With our definition of the targets \hat{t} , the outputs of the network \hat{y} and the inputs \hat{x} we define now the activation z_j^l of node/neuron/unit j of the l -th layer as a function of the bias, the weights which add up from the previous layer l-1 and the forward passes/outputs \hat{a}^{l-1} from the previous layer as z_j^l = \sum_{i=1}^{M_{l-1}}w_{ij}^la_i^{l-1}+b_j^l,
where b_k^l are the biases from layer l . Here M_{l-1} represents the total number of nodes/neurons/units of layer l-1 . The figure here illustrates this equation. We can rewrite this in a more compact form as the matrix-vector products we discussed earlier, \hat{z}^l = \left(\hat{W}^l\right)^T\hat{a}^{l-1}+\hat{b}^l.

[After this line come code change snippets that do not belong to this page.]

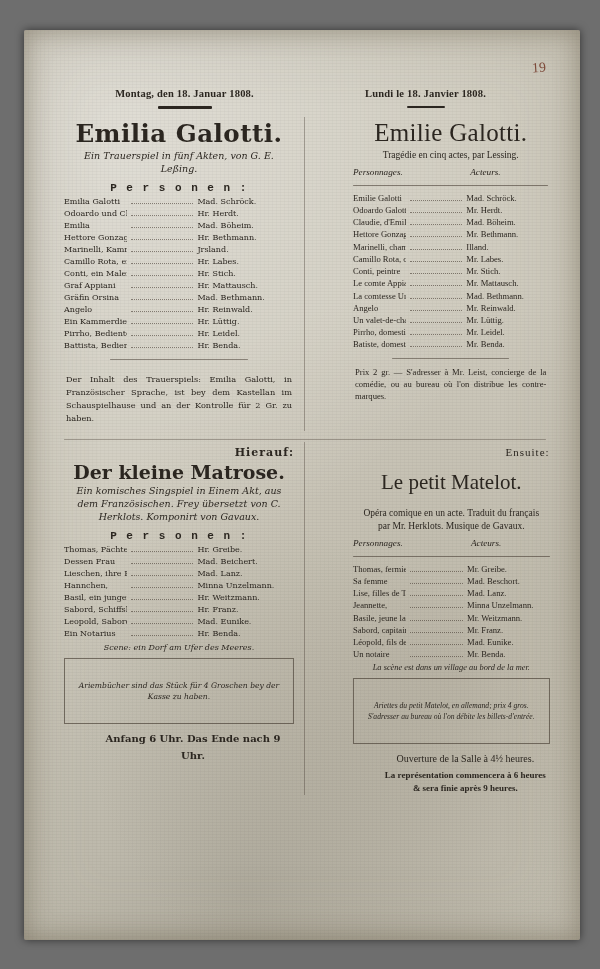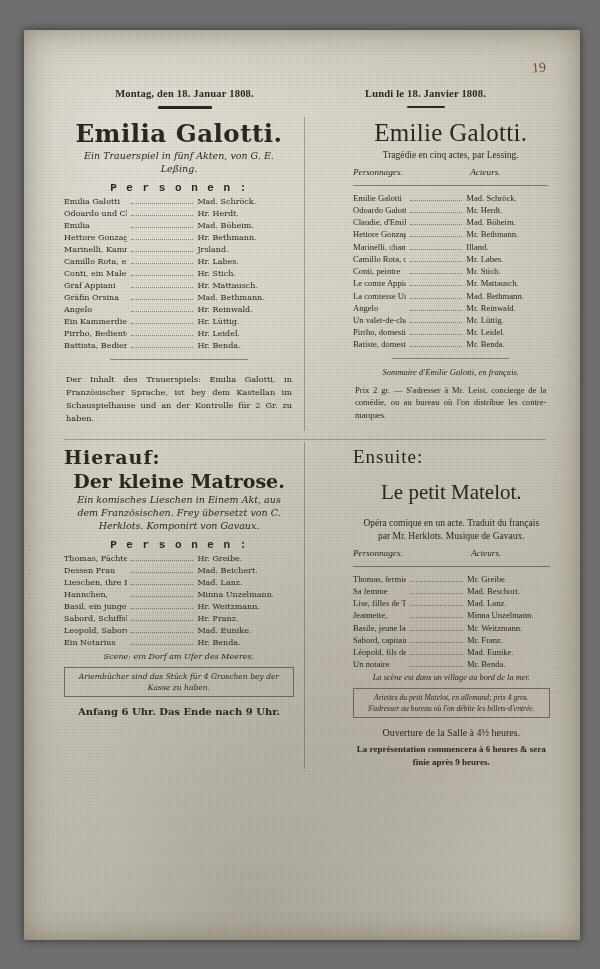--- a/index.html
+++ b/index.html
@@ -297,9 +297,6 @@
             </div>
         </div>
         <div class="rule half"></div>
-        <div class="para center it">
-          <span>Sommaire d'Emilie Galotti,</span><span> en français.</span>
-        </div>
         <div class="para">Prix 2 gr. — S'adresser à Mr. Leist, concierge de la comédie, ou au bureau où l'on distribue les contre-marques.</div>
       </div>
     </div>

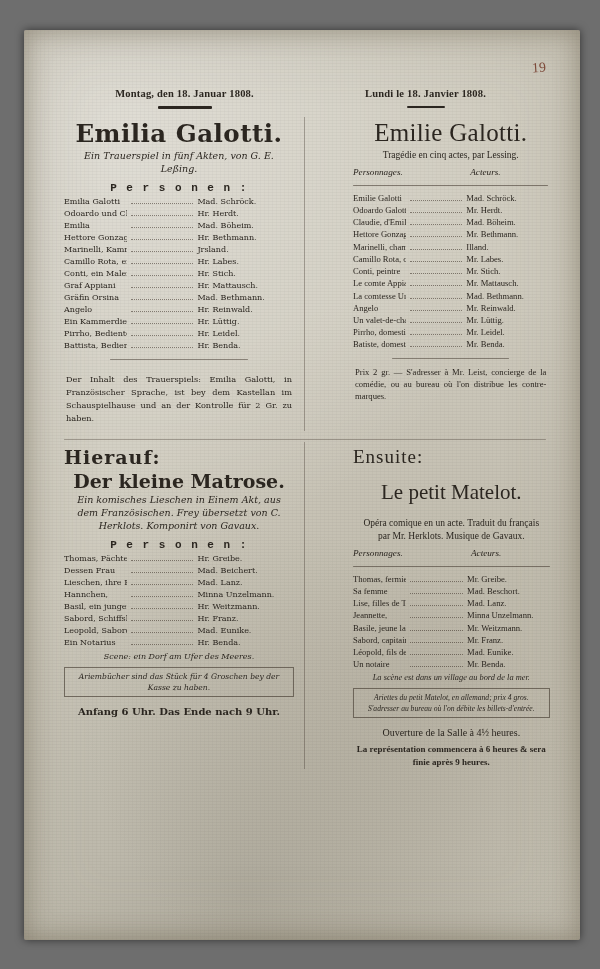--- a/index.html
+++ b/index.html
@@ -104,7 +104,7 @@
   .para.it{font-style:italic;}
   .center{text-align:center;}
   .bigsec{
-    text-align:left;font-size:19px;margin:4px 0 2px 0;letter-spacing:1px;
+    text-align:right;font-size:11px;margin:4px 0 2px 0;letter-spacing:1px;
   }
   .bigsec.de{font-family:"DejaVu Serif", serif;font-weight:bold;}
   .title2-fr{text-align:center;font-size:21px;margin:12px 0;}

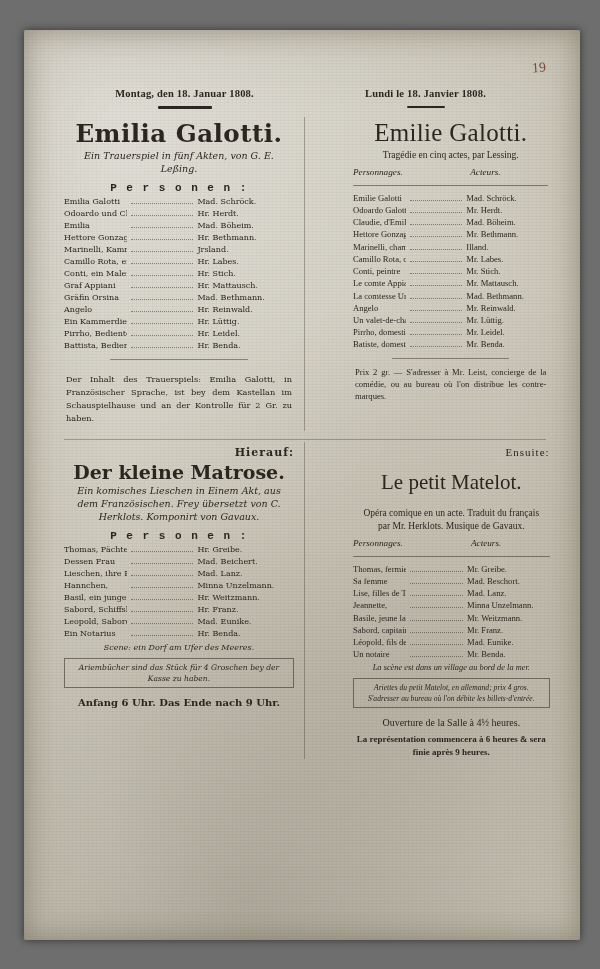--- a/index.html
+++ b/index.html
@@ -307,7 +307,7 @@
       <div class="col left">
         <div class="bigsec de">Hierauf:</div>
         <div class="title2-de">Der kleine Matrose.</div>
-        <div class="subtitle de">Ein komisches Lieschen in Einem Akt, aus dem Französischen. Frey übersetzt von C. Herklots. Komponirt von Gavaux.</div>
+        <div class="subtitle de">Ein komisches Singspiel in Einem Akt, aus dem Französischen. Frey übersetzt von C. Herklots. Komponirt von Gavaux.</div>
         <div class="secthead de">P e r s o n e n :</div>
         <div class="roles de">
           <div class="row">

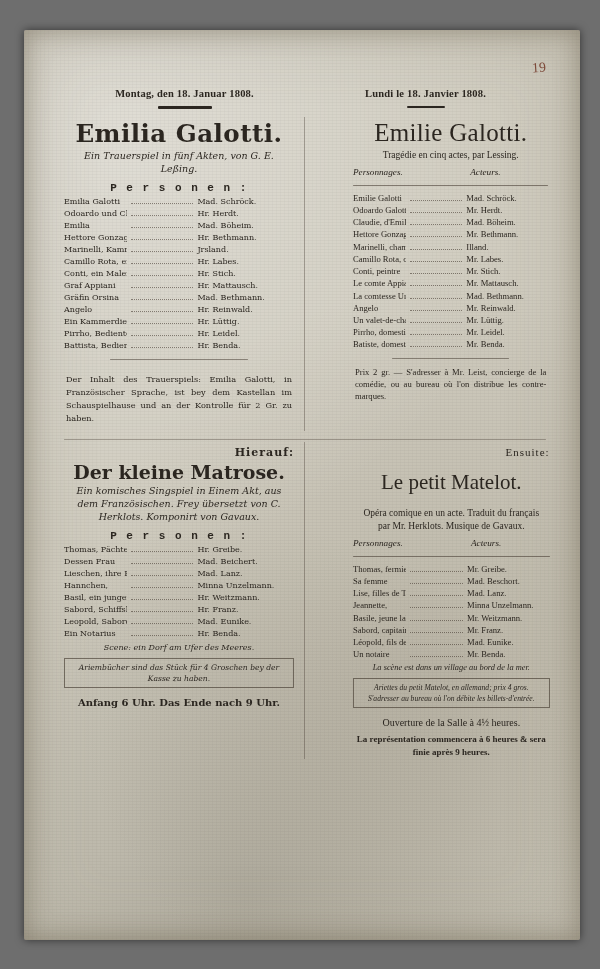--- a/index.html
+++ b/index.html
@@ -112,7 +112,7 @@
   .boxnote{
     border:1px solid rgba(60,50,40,.6);
     font-size:7.6px;line-height:1.45;
-    padding:3px 4px;margin:6px 0 4px 0;text-align:center;
+    padding:21px 4px;margin:6px 0 4px 0;text-align:center;
   }
   .boxnote.de{font-family:"DejaVu Serif", serif;font-style:italic;}
   .boxnote.fr{font-style:italic;}

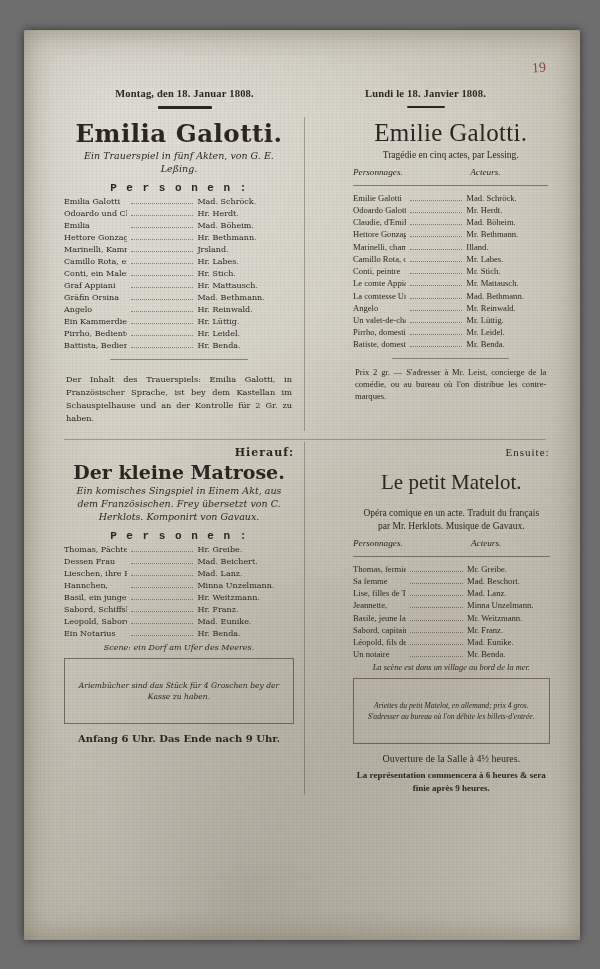--- a/index.html
+++ b/index.html
@@ -116,7 +116,7 @@
   }
   .boxnote.de{font-family:"DejaVu Serif", serif;font-style:italic;}
   .boxnote.fr{font-style:italic;}
-  .times{text-align:center;font-size:10px;line-height:1.7;margin-top:6px;}
+  .times{text-align:center;font-size:10px;line-height:1.7;margin-top:6px;margin-left:28px;}
   .times.de{font-family:"DejaVu Serif", serif;font-weight:bold;font-size:10px;}
   .times .big{font-size:11px;}
   .scene{font-size:8.4px;text-align:center;font-style:italic;margin-top:3px;}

With the activation values \hat{z}^l we can in turn define the output of layer l as \hat{a}^l = f(\hat{z}^l) where f is our activation function. In the examples here we will use the sigmoid function discussed in our logistic regression lectures. We will also use the same activation function f for all layers and their nodes. It means we have a_j^l = f(z_j^l) = \frac{1}{1+\exp{-(z_j^l)}}.